[Records from a dataset]
--- START ---
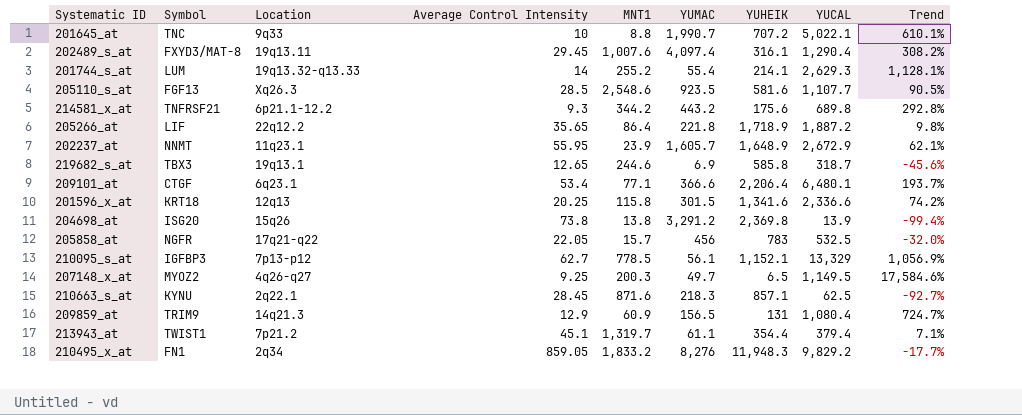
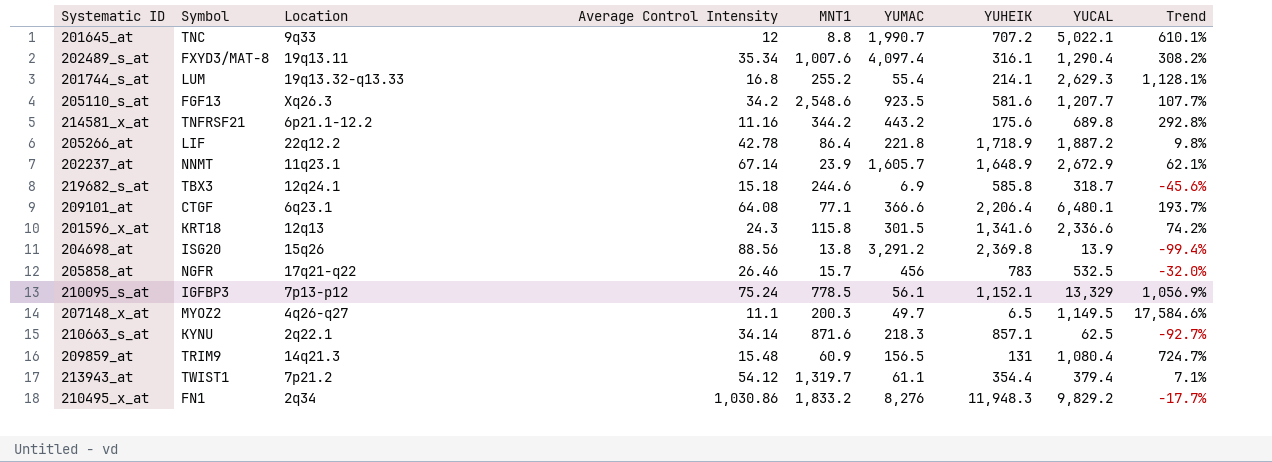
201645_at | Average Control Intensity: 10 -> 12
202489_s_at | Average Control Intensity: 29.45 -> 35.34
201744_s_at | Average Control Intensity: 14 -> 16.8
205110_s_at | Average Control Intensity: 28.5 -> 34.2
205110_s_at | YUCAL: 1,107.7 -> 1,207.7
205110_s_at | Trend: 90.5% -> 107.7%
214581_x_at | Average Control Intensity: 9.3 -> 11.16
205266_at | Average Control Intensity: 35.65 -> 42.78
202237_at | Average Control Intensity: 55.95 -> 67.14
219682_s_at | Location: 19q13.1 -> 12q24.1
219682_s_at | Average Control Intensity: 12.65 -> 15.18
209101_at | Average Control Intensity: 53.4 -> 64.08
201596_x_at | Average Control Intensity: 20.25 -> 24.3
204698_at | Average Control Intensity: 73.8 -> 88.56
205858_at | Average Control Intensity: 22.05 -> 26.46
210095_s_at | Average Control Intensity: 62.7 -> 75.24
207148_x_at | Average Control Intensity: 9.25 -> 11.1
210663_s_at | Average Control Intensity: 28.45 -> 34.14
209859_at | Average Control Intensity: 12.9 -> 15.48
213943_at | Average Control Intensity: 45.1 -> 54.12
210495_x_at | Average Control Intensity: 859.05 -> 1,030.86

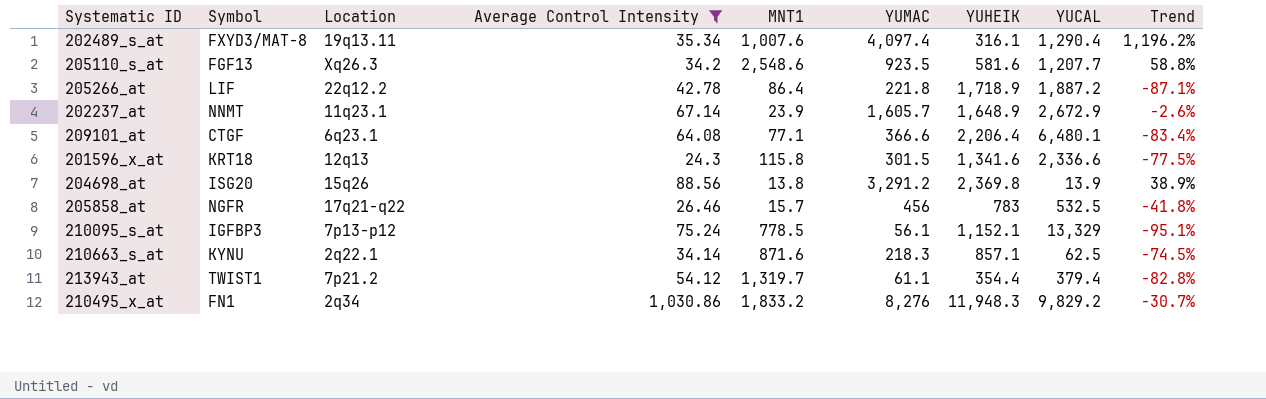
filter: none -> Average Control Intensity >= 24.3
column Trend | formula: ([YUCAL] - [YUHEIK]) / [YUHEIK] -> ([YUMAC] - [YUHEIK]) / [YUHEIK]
--- END ---
**YOUR GOAL**
Pictures are to be left out while the lines from the beginning of the records through the line with "209859_at | Average" are copied word for word.

**RESULT OF THE EXERCISE**
201645_at | Average Control Intensity: 10 -> 12
202489_s_at | Average Control Intensity: 29.45 -> 35.34
201744_s_at | Average Control Intensity: 14 -> 16.8
205110_s_at | Average Control Intensity: 28.5 -> 34.2
205110_s_at | YUCAL: 1,107.7 -> 1,207.7
205110_s_at | Trend: 90.5% -> 107.7%
214581_x_at | Average Control Intensity: 9.3 -> 11.16
205266_at | Average Control Intensity: 35.65 -> 42.78
202237_at | Average Control Intensity: 55.95 -> 67.14
219682_s_at | Location: 19q13.1 -> 12q24.1
219682_s_at | Average Control Intensity: 12.65 -> 15.18
209101_at | Average Control Intensity: 53.4 -> 64.08
201596_x_at | Average Control Intensity: 20.25 -> 24.3
204698_at | Average Control Intensity: 73.8 -> 88.56
205858_at | Average Control Intensity: 22.05 -> 26.46
210095_s_at | Average Control Intensity: 62.7 -> 75.24
207148_x_at | Average Control Intensity: 9.25 -> 11.1
210663_s_at | Average Control Intensity: 28.45 -> 34.14
209859_at | Average Control Intensity: 12.9 -> 15.48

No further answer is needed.